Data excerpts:
════
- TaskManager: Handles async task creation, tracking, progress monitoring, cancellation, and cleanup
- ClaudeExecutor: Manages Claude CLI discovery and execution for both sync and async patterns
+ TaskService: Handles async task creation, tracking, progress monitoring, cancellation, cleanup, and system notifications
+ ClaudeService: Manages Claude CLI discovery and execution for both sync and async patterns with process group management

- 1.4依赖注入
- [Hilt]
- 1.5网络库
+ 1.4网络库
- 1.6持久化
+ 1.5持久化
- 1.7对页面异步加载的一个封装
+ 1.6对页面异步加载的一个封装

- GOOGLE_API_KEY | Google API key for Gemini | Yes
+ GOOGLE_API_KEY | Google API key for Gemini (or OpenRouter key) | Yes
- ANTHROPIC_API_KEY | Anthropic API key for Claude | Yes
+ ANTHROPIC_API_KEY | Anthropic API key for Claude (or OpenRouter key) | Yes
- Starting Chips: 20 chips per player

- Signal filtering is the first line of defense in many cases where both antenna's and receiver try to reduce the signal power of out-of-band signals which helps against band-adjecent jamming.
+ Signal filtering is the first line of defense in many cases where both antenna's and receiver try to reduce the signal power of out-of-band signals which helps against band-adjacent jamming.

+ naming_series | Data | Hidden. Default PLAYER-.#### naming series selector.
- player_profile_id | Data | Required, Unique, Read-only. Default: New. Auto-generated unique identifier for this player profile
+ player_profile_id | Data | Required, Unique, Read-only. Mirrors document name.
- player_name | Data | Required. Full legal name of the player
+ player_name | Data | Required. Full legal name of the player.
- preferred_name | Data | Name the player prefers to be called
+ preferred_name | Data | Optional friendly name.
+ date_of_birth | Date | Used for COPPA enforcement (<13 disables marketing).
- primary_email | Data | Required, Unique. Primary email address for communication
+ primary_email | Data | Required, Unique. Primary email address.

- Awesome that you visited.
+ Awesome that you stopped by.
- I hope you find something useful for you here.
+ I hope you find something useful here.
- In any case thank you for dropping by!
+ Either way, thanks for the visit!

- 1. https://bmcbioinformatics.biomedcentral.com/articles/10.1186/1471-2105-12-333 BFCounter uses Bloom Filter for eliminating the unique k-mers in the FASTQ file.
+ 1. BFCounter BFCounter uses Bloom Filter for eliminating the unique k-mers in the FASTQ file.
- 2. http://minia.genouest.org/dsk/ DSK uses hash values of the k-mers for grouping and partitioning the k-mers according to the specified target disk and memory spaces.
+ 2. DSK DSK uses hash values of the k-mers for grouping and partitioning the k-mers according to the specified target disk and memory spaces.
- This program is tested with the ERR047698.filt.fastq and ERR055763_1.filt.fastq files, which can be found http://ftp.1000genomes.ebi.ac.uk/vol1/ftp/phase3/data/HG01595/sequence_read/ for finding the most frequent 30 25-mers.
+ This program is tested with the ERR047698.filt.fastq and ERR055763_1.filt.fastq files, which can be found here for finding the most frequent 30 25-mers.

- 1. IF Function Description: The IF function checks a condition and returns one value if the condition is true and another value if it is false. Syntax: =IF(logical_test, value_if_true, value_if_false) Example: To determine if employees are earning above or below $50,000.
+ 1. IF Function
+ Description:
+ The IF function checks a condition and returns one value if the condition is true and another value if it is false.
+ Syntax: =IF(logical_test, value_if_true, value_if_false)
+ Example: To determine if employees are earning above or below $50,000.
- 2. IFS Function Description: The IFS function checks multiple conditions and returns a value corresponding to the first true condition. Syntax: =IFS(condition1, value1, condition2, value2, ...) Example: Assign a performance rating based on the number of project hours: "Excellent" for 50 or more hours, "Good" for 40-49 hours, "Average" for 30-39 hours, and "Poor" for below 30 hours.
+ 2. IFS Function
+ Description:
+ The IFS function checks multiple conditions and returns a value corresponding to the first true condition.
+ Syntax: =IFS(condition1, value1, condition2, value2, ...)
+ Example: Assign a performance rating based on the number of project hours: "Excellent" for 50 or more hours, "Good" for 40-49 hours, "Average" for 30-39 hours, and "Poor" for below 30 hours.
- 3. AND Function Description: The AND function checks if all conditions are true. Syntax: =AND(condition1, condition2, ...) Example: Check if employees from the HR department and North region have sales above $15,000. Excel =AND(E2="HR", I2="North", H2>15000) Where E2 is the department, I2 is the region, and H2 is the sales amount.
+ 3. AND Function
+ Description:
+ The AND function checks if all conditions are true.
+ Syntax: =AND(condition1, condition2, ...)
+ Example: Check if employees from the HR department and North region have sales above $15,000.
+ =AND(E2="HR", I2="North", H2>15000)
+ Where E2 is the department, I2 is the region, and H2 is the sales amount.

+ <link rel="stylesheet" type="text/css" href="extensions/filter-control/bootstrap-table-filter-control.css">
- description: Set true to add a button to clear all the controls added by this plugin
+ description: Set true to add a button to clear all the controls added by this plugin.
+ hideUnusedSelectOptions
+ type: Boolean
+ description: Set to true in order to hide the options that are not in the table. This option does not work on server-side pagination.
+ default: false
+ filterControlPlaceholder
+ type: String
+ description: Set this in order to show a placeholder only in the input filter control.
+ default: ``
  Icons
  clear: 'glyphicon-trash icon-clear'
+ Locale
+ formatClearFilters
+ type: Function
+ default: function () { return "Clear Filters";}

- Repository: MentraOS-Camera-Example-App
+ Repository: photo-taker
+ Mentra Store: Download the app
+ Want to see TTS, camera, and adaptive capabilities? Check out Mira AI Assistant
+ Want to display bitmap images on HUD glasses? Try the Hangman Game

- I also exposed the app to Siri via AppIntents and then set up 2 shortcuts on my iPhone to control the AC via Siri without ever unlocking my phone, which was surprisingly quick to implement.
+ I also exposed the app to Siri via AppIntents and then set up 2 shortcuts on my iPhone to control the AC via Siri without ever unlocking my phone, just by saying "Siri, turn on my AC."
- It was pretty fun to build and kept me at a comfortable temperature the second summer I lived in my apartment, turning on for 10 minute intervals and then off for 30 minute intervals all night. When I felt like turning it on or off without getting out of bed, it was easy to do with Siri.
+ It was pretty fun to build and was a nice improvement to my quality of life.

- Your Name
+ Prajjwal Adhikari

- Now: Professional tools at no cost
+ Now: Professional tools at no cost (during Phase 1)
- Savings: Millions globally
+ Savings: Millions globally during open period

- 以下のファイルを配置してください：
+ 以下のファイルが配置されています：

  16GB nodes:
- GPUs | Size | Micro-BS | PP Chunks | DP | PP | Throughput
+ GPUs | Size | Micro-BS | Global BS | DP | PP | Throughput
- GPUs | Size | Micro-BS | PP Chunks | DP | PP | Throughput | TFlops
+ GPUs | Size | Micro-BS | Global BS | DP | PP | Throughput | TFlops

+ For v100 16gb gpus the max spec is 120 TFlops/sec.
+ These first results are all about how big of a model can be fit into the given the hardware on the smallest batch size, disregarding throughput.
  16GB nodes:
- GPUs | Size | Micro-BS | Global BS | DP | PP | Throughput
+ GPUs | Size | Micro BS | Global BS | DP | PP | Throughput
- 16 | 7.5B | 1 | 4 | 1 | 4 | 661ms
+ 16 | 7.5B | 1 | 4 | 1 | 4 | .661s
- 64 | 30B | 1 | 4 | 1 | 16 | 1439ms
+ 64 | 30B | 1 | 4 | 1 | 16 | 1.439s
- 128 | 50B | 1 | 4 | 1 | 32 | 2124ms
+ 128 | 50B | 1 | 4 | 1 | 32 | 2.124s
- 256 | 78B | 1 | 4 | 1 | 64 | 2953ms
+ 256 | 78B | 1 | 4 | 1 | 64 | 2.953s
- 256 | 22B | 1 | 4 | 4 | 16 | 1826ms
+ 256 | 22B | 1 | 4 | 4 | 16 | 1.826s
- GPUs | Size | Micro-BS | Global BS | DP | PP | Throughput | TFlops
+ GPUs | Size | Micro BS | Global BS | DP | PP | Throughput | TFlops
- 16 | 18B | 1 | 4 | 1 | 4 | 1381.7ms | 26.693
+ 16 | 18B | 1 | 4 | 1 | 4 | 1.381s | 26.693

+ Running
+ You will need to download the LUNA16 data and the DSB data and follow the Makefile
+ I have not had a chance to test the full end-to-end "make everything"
════
Task item:
Reproduce each line, exactly as it appears, from the one that contains "during open period" through the last line of the records. Add no other lines.

Result:
+ Savings: Millions globally during open period

- 以下のファイルを配置してください：
+ 以下のファイルが配置されています：

  16GB nodes:
- GPUs | Size | Micro-BS | PP Chunks | DP | PP | Throughput
+ GPUs | Size | Micro-BS | Global BS | DP | PP | Throughput
- GPUs | Size | Micro-BS | PP Chunks | DP | PP | Throughput | TFlops
+ GPUs | Size | Micro-BS | Global BS | DP | PP | Throughput | TFlops

+ For v100 16gb gpus the max spec is 120 TFlops/sec.
+ These first results are all about how big of a model can be fit into the given the hardware on the smallest batch size, disregarding throughput.
  16GB nodes:
- GPUs | Size | Micro-BS | Global BS | DP | PP | Throughput
+ GPUs | Size | Micro BS | Global BS | DP | PP | Throughput
- 16 | 7.5B | 1 | 4 | 1 | 4 | 661ms
+ 16 | 7.5B | 1 | 4 | 1 | 4 | .661s
- 64 | 30B | 1 | 4 | 1 | 16 | 1439ms
+ 64 | 30B | 1 | 4 | 1 | 16 | 1.439s
- 128 | 50B | 1 | 4 | 1 | 32 | 2124ms
+ 128 | 50B | 1 | 4 | 1 | 32 | 2.124s
- 256 | 78B | 1 | 4 | 1 | 64 | 2953ms
+ 256 | 78B | 1 | 4 | 1 | 64 | 2.953s
- 256 | 22B | 1 | 4 | 4 | 16 | 1826ms
+ 256 | 22B | 1 | 4 | 4 | 16 | 1.826s
- GPUs | Size | Micro-BS | Global BS | DP | PP | Throughput | TFlops
+ GPUs | Size | Micro BS | Global BS | DP | PP | Throughput | TFlops
- 16 | 18B | 1 | 4 | 1 | 4 | 1381.7ms | 26.693
+ 16 | 18B | 1 | 4 | 1 | 4 | 1.381s | 26.693

+ Running
+ You will need to download the LUNA16 data and the DSB data and follow the Makefile
+ I have not had a chance to test the full end-to-end "make everything"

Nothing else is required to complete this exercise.